B ) The first time you ever held a mantis, were you squeamish?

C) The cultures from fly cafe, does a culture actually include the buggies?

And D) I've been going through old and recent threads for the past few days. Do you think I'm weird? (I'm learning alot from it!)

Thank you very much!


----------



## bassist (Nov 16, 2009)

A) How do you come up with names for your mantids? Not genus-species, like pet names.

I don't name them.

B ) The first time you ever held a mantis, were you squeamish?

No.

C) The cultures from fly cafe, does a culture actually include the buggies?

Ask them for a culture that is already producing and yes.

And D) I've been going through old and recent threads for the past few days. Do you think I'm weird? (I'm learning alot from it!)

No a lot of us did it when we first joined and a lot still do.


----------



## massaman (Nov 16, 2009)

yes if you order the 32 oz cultures from fly cafe they do come with the flies when ordered and just read on the cultures being ordered and they will tell you that it comes with flies and the culture kits dont and you have to provide the flies for the culture kits!


----------



## charleyandbecky (Nov 16, 2009)

I usually name my mantids, but they are easy names that the kids usually come up with.
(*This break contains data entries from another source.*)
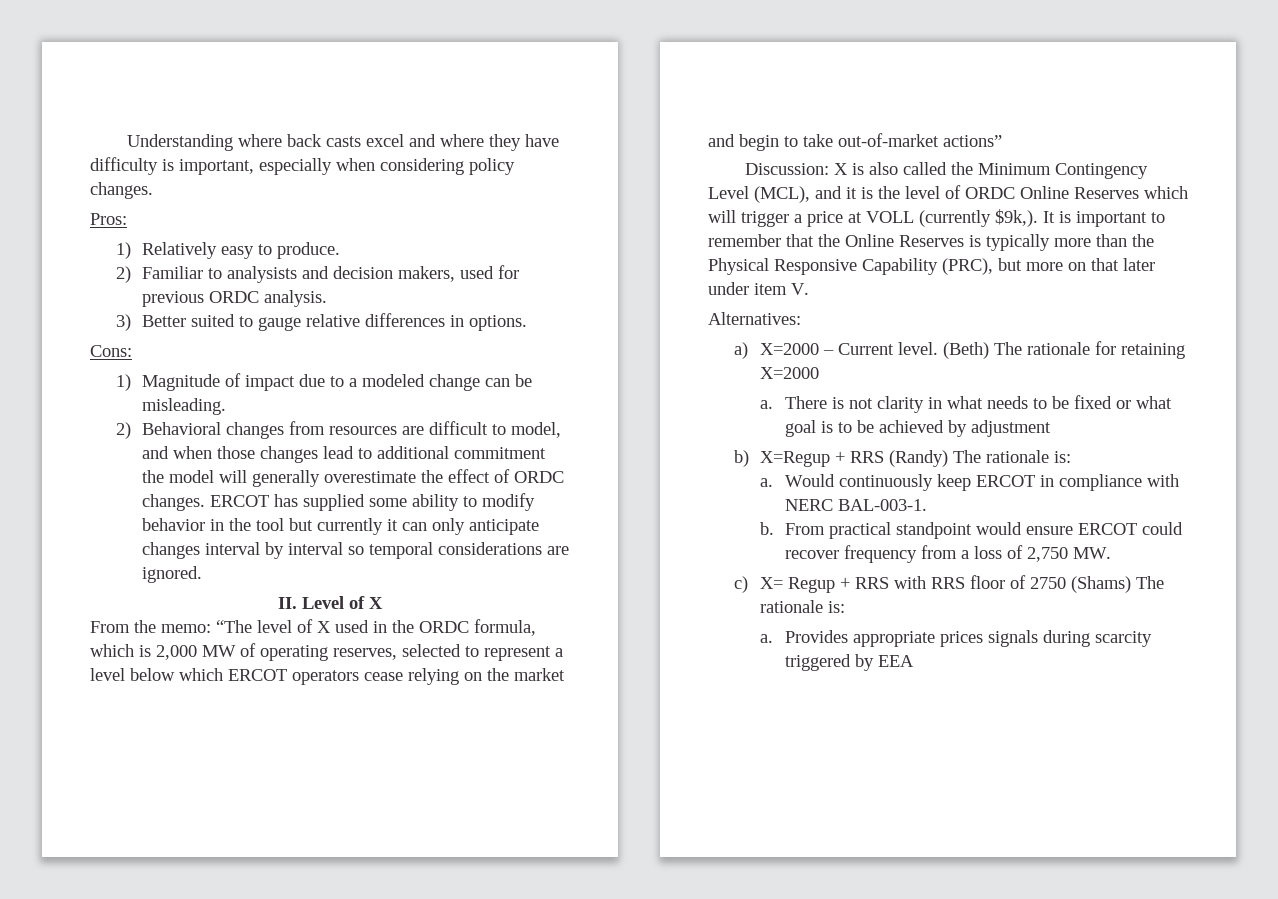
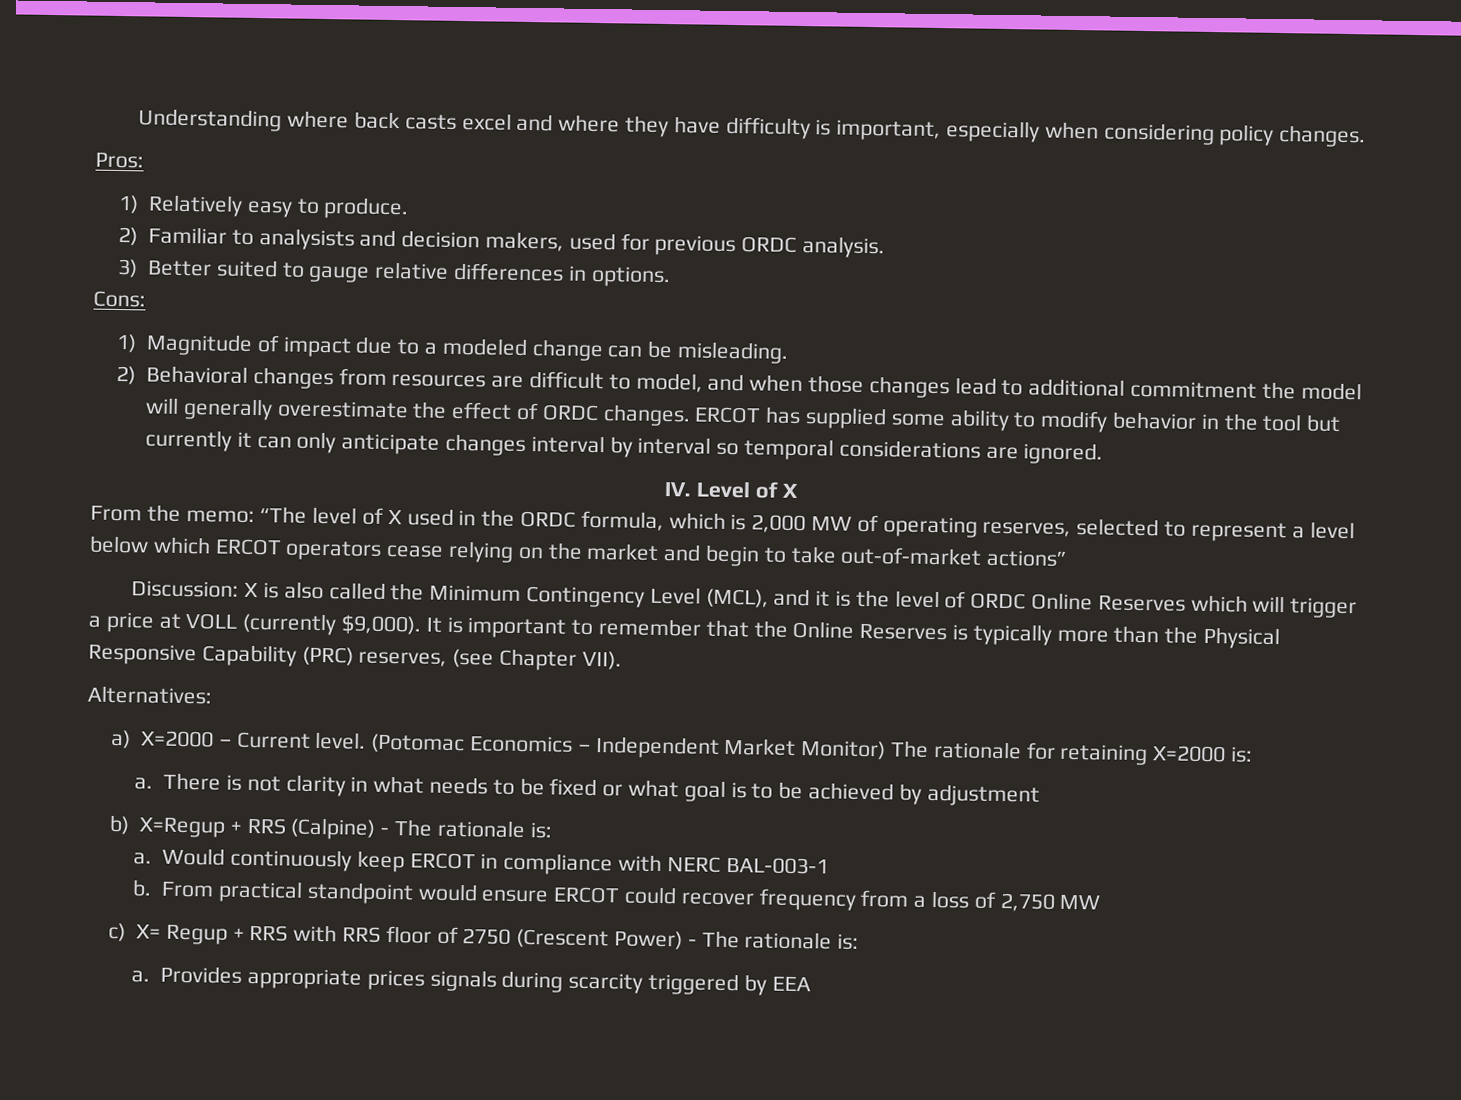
- II. Level of X
+ IV. Level of X
- Discussion: X is also called the Minimum Contingency Level (MCL), and it is the level of ORDC Online Reserves which will trigger a price at VOLL (currently $9k,).
+ Discussion: X is also called the Minimum Contingency Level (MCL), and it is the level of ORDC Online Reserves which will trigger a price at VOLL (currently $9,000).
- It is important to remember that the Online Reserves is typically more than the Physical Responsive Capability (PRC), but more on that later under item V.
+ It is important to remember that the Online Reserves is typically more than the Physical Responsive Capability (PRC) reserves, (see Chapter VII).
- (Beth) The rationale for retaining X=2000
+ (Potomac Economics – Independent Market Monitor) The rationale for retaining X=2000 is:
- b) X=Regup + RRS (Randy) The rationale is:
+ b) X=Regup + RRS (Calpine) - The rationale is:
- Would continuously keep ERCOT in compliance with NERC BAL-003-1.
+ Would continuously keep ERCOT in compliance with NERC BAL-003-1
- From practical standpoint would ensure ERCOT could recover frequency from a loss of 2,750 MW.
+ From practical standpoint would ensure ERCOT could recover frequency from a loss of 2,750 MW
- c) X= Regup + RRS with RRS floor of 2750 (Shams) The rationale is:
+ c) X= Regup + RRS with RRS floor of 2750 (Crescent Power) - The rationale is:

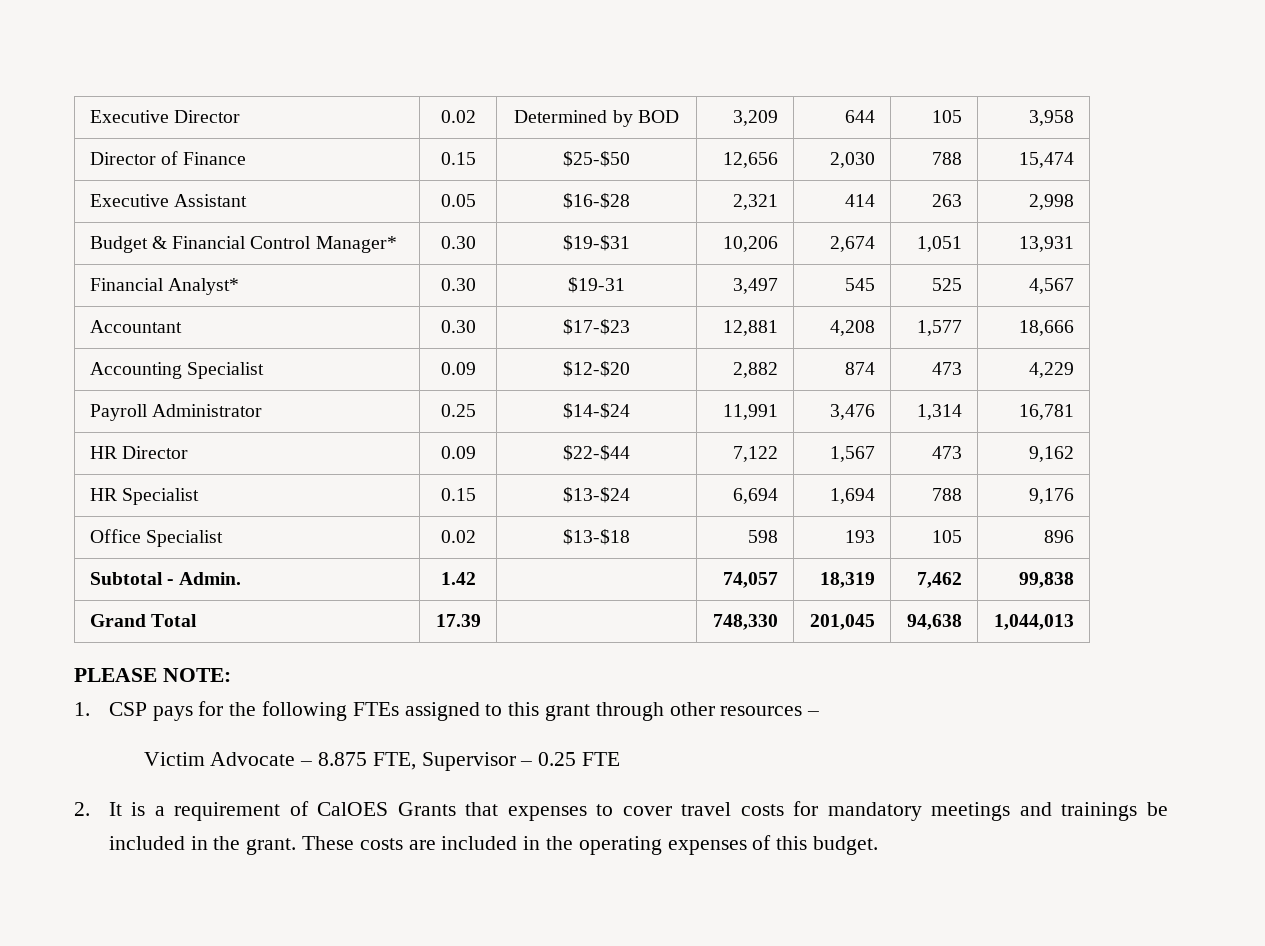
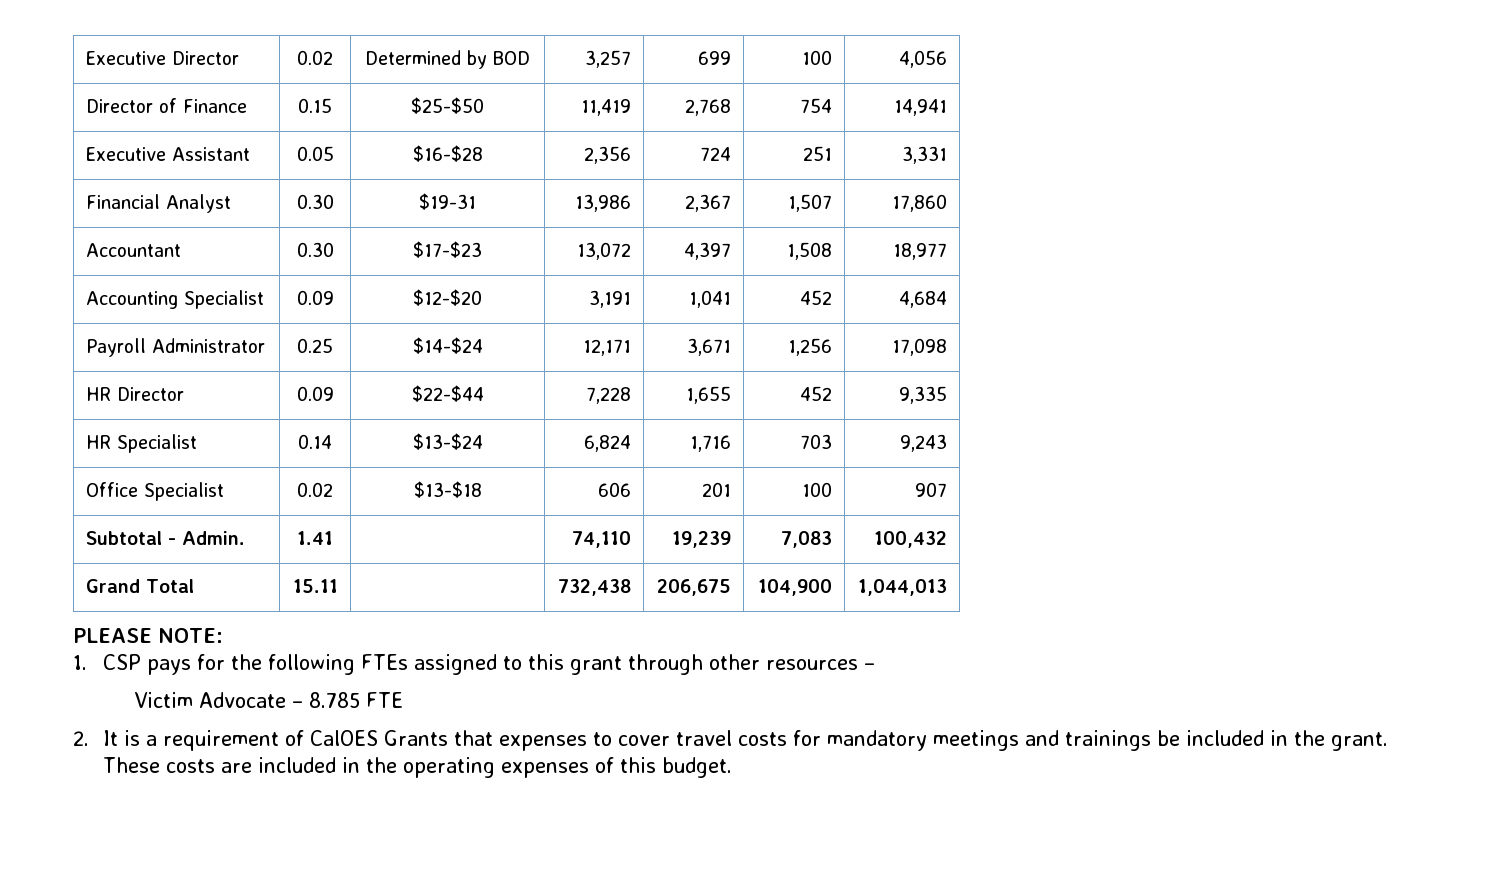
- Executive Director | 0.02 | Determined by BOD | 3,209 | 644 | 105 | 3,958
+ Executive Director | 0.02 | Determined by BOD | 3,257 | 699 | 100 | 4,056
- Director of Finance | 0.15 | $25-$50 | 12,656 | 2,030 | 788 | 15,474
+ Director of Finance | 0.15 | $25-$50 | 11,419 | 2,768 | 754 | 14,941
- Executive Assistant | 0.05 | $16-$28 | 2,321 | 414 | 263 | 2,998
- Budget & Financial Control Manager* | 0.30 | $19-$31 | 10,206 | 2,674 | 1,051 | 13,931
- Financial Analyst* | 0.30 | $19-31 | 3,497 | 545 | 525 | 4,567
+ Executive Assistant | 0.05 | $16-$28 | 2,356 | 724 | 251 | 3,331
+ Financial Analyst | 0.30 | $19-31 | 13,986 | 2,367 | 1,507 | 17,860
- Accountant | 0.30 | $17-$23 | 12,881 | 4,208 | 1,577 | 18,666
+ Accountant | 0.30 | $17-$23 | 13,072 | 4,397 | 1,508 | 18,977
- Accounting Specialist | 0.09 | $12-$20 | 2,882 | 874 | 473 | 4,229
+ Accounting Specialist | 0.09 | $12-$20 | 3,191 | 1,041 | 452 | 4,684
- Payroll Administrator | 0.25 | $14-$24 | 11,991 | 3,476 | 1,314 | 16,781
+ Payroll Administrator | 0.25 | $14-$24 | 12,171 | 3,671 | 1,256 | 17,098
- HR Director | 0.09 | $22-$44 | 7,122 | 1,567 | 473 | 9,162
+ HR Director | 0.09 | $22-$44 | 7,228 | 1,655 | 452 | 9,335
- HR Specialist | 0.15 | $13-$24 | 6,694 | 1,694 | 788 | 9,176
+ HR Specialist | 0.14 | $13-$24 | 6,824 | 1,716 | 703 | 9,243
- Office Specialist | 0.02 | $13-$18 | 598 | 193 | 105 | 896
+ Office Specialist | 0.02 | $13-$18 | 606 | 201 | 100 | 907
- Subtotal - Admin. | 1.42 | | 74,057 | 18,319 | 7,462 | 99,838
- Grand Total | 17.39 | | 748,330 | 201,045 | 94,638 | 1,044,013
+ Subtotal - Admin. | 1.41 | | 74,110 | 19,239 | 7,083 | 100,432
+ Grand Total | 15.11 | | 732,438 | 206,675 | 104,900 | 1,044,013
- Victim Advocate – 8.875 FTE, Supervisor – 0.25 FTE
+ Victim Advocate – 8.785 FTE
We have Big Greenie Brown, Little Greenie Brown, Big Brownie Green, etc.  We have Bounce, found on the trampoline, and Volvo, found on the old car of my father's. We also have Mantisa...the drama queen.

I still go through the forum all the time looking at old stuff. I have tons to learn still and there is so much good information here dating way back before I joined.

Rebecca


----------



## ZoeRipper (Nov 16, 2009)

charleyandbecky said:


> I usually name my mantids, but they are easy names that the kids usually come up with. We have Big Greenie Brown, Little Greenie Brown, Big Brownie Green, etc.  We have Bounce, found on the trampoline, and Volvo, found on the old car of my father's. We also have Mantisa...the drama queen.I still go through the forum all the time looking at old stuff. I have tons to learn still and there is so much good information here dating way back before I joined.
> 
> Rebecca


Cuuute!

Mine are gonna be along the lines of Baby, Cutie, Sugar, and other southern terms of endearment.


----------



## Ntsees (Nov 16, 2009)

A. I don't name my mantids.

B. No, I was only afraid because I didn't know whether or not it will attack me when I touch it.

C. --------

D. Nope, that's what most people do (including me) when they want to know something. Here, I've learned new important things that would not normally be found in a book/article.


----------



## Rick (Nov 16, 2009)

A. no names

B. Dont' recall but I doubt it. I was probably about five.

C. They should

D. No, be sure to use the search feature for your basic questions since I am sure they have all been discussed in depth.


----------



## ZoeRipper (Nov 16, 2009)

Rick said:


> A. no namesB. Dont' recall but I doubt it. I was probably about five.
> 
> C. They should
> 
> D. No, be sure to use the search feature for your basic questions since I am sure they have all been discussed in depth.


I do. Alla time.


----------



## ismart (Nov 16, 2009)

A. To many to name.

B. No

C. I have never orderd from them before.

D. Theres nothing weird about obataining knowledge!


----------



## Mantibama (Nov 16, 2009)

charleyandbecky said:


> I usually name my mantids, but they are easy names that the kids usually come up with. We have Big Greenie Brown, Little Greenie Brown, Big Brownie Green, etc.  We have Bounce, found on the trampoline, and Volvo, found on the old car of my father's. We also have Mantisa...the drama queen.I still go through the forum all the time looking at old stuff. I have tons to learn still and there is so much good information here dating way back before I joined.
> 
> Rebecca


I have to admit those are some awesome names! :lol: I think I'd get rather confused as to who is who though...... :blink: 

Although I'm new:

A. No names

B. Not squeamish, and considering the cost of my little buddies, I was determined to try and not chuck them across the room should they have decided to pinch/bite me. I was definitely a little worried when my P. affinis went into a threat display on my arm without any provocation (or at least I thought so) but it was absolutely fine.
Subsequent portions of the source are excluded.